**Task requirements**
Copy exactly the lines from the start of the data below through the one that carries "-258,6 +258,7 @@", and only those.

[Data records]

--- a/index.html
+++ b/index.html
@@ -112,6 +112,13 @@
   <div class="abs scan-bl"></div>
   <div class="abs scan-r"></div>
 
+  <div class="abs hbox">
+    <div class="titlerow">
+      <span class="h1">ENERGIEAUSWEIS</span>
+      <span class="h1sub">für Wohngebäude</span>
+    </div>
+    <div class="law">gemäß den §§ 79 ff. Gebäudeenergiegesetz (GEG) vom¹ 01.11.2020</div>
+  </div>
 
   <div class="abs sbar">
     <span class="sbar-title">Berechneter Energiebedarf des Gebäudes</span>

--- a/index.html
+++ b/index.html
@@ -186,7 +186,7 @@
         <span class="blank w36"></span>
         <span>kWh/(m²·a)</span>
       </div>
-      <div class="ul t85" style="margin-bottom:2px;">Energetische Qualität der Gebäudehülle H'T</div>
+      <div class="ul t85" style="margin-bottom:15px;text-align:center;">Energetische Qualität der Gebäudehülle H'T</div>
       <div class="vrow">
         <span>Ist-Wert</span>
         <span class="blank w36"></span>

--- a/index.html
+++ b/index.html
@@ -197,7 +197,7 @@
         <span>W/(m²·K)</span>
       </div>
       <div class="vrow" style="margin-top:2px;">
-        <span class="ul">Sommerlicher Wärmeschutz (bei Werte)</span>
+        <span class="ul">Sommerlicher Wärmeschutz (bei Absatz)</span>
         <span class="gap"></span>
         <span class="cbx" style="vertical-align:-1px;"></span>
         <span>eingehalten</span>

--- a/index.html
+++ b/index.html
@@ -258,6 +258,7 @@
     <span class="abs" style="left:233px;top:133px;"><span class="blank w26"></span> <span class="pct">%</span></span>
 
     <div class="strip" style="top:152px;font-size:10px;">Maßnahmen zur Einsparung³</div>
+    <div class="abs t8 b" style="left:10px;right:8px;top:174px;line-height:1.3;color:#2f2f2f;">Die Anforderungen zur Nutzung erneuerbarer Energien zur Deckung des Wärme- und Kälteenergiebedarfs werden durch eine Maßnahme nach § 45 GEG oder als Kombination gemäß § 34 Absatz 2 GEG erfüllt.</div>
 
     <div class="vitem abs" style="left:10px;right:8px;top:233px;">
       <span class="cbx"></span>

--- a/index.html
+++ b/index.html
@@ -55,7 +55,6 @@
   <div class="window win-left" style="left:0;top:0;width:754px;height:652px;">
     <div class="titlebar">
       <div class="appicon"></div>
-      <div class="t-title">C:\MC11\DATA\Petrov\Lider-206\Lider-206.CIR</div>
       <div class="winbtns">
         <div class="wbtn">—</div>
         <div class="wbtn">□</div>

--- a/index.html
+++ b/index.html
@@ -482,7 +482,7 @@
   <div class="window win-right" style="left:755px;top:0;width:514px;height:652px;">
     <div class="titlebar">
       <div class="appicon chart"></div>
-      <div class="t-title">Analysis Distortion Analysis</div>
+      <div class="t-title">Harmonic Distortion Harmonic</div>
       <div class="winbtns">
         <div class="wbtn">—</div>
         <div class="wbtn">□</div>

**Completed exercise**
--- a/index.html
+++ b/index.html
@@ -112,6 +112,13 @@
   <div class="abs scan-bl"></div>
   <div class="abs scan-r"></div>
 
+  <div class="abs hbox">
+    <div class="titlerow">
+      <span class="h1">ENERGIEAUSWEIS</span>
+      <span class="h1sub">für Wohngebäude</span>
+    </div>
+    <div class="law">gemäß den §§ 79 ff. Gebäudeenergiegesetz (GEG) vom¹ 01.11.2020</div>
+  </div>
 
   <div class="abs sbar">
     <span class="sbar-title">Berechneter Energiebedarf des Gebäudes</span>

--- a/index.html
+++ b/index.html
@@ -186,7 +186,7 @@
         <span class="blank w36"></span>
         <span>kWh/(m²·a)</span>
       </div>
-      <div class="ul t85" style="margin-bottom:2px;">Energetische Qualität der Gebäudehülle H'T</div>
+      <div class="ul t85" style="margin-bottom:15px;text-align:center;">Energetische Qualität der Gebäudehülle H'T</div>
       <div class="vrow">
         <span>Ist-Wert</span>
         <span class="blank w36"></span>

--- a/index.html
+++ b/index.html
@@ -197,7 +197,7 @@
         <span>W/(m²·K)</span>
       </div>
       <div class="vrow" style="margin-top:2px;">
-        <span class="ul">Sommerlicher Wärmeschutz (bei Werte)</span>
+        <span class="ul">Sommerlicher Wärmeschutz (bei Absatz)</span>
         <span class="gap"></span>
         <span class="cbx" style="vertical-align:-1px;"></span>
         <span>eingehalten</span>

--- a/index.html
+++ b/index.html
@@ -258,6 +258,7 @@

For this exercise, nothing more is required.